About this exercise
Work through the material below and tally the lines holding "与评比活动有关的工作人员不得收受他人的财物或者其他好处"; only the tally should be returned.

Entries supplied
=-=-=

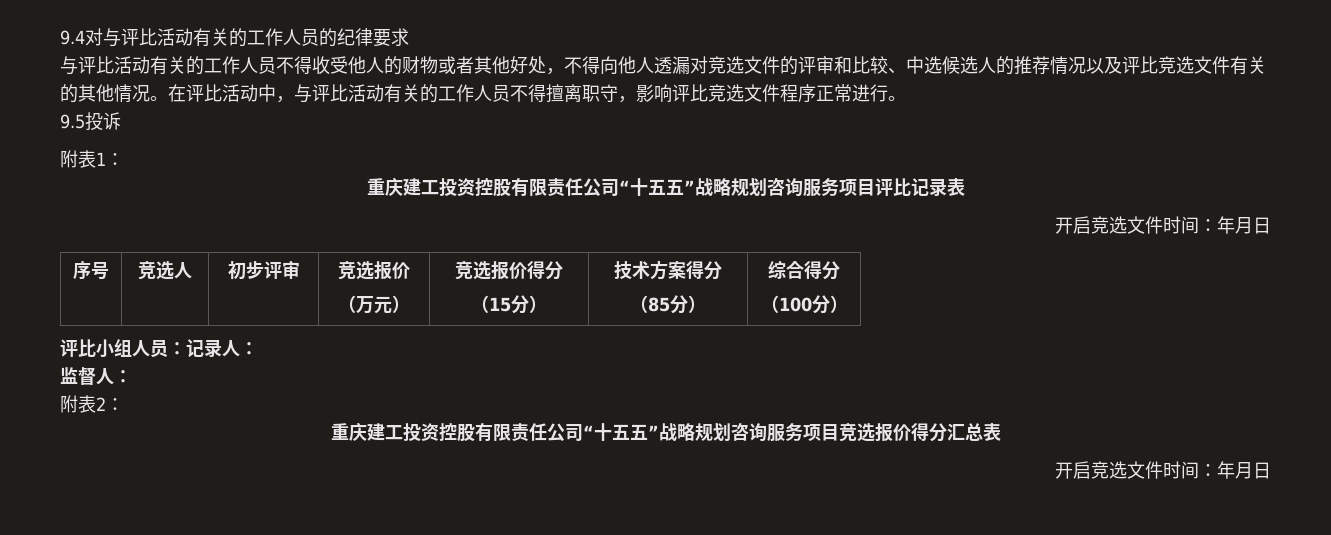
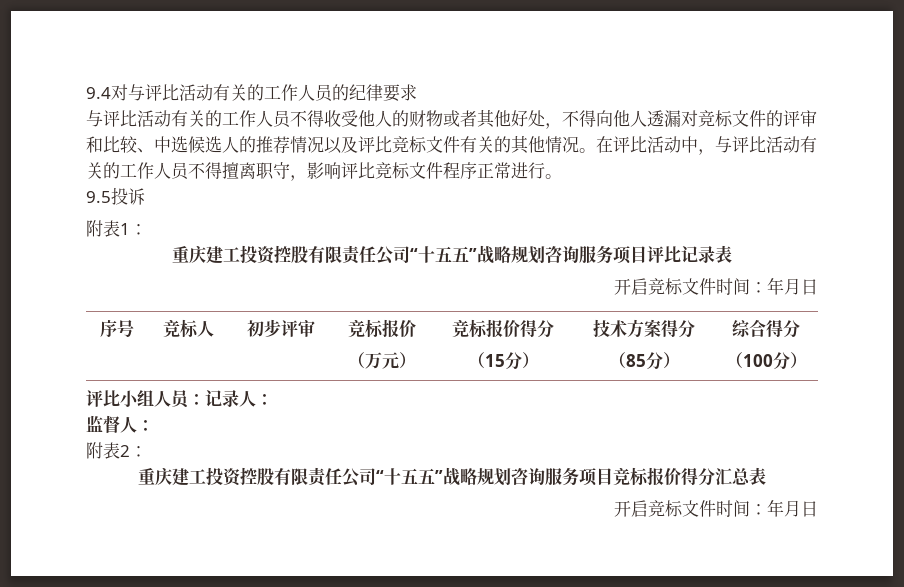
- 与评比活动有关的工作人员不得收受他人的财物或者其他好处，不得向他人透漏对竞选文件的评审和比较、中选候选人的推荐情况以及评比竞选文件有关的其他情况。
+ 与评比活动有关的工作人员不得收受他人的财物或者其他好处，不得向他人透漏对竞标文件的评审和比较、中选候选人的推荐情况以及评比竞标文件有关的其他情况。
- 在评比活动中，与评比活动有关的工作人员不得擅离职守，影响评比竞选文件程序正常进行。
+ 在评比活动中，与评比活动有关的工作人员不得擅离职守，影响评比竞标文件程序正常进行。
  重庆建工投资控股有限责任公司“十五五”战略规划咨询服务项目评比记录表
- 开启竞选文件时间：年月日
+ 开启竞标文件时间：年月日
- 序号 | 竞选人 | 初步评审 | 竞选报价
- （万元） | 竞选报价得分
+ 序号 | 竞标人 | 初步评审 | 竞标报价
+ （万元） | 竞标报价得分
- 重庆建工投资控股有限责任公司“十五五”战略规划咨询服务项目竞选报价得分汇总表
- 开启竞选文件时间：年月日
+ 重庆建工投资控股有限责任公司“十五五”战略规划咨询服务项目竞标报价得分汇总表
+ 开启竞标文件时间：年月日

=-=-=

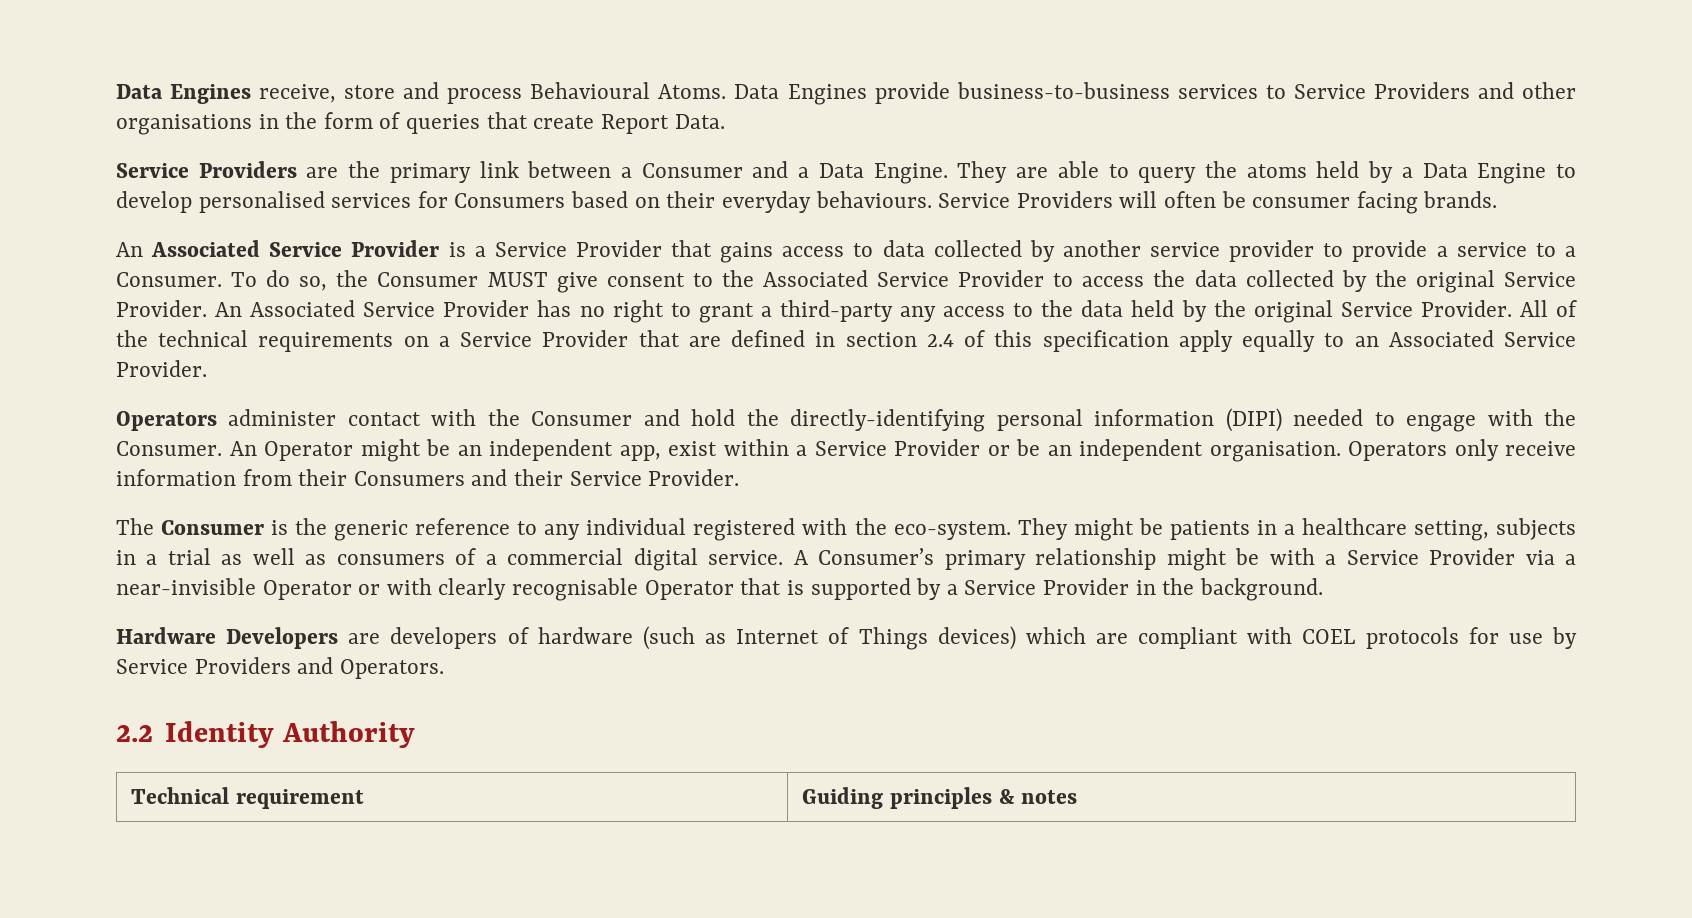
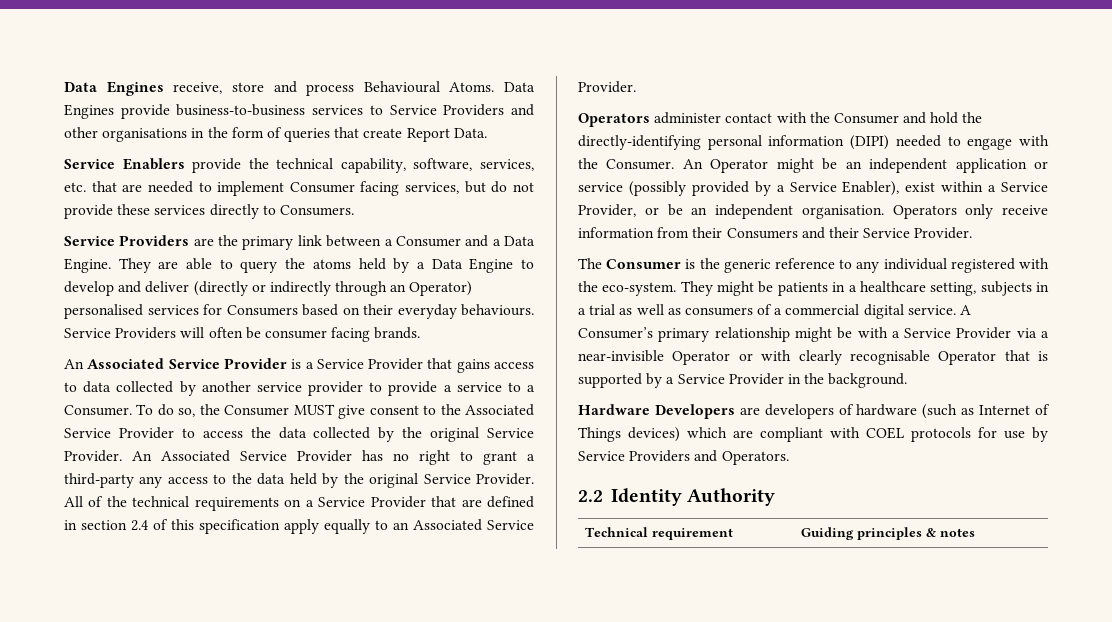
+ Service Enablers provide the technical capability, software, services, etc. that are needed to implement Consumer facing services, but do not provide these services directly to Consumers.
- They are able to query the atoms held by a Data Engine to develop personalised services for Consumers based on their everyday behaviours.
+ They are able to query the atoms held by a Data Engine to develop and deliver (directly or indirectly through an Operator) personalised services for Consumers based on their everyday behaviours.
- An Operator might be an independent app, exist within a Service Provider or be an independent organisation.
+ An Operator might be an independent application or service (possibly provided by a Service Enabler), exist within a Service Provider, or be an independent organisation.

=-=-=

Exercise output
2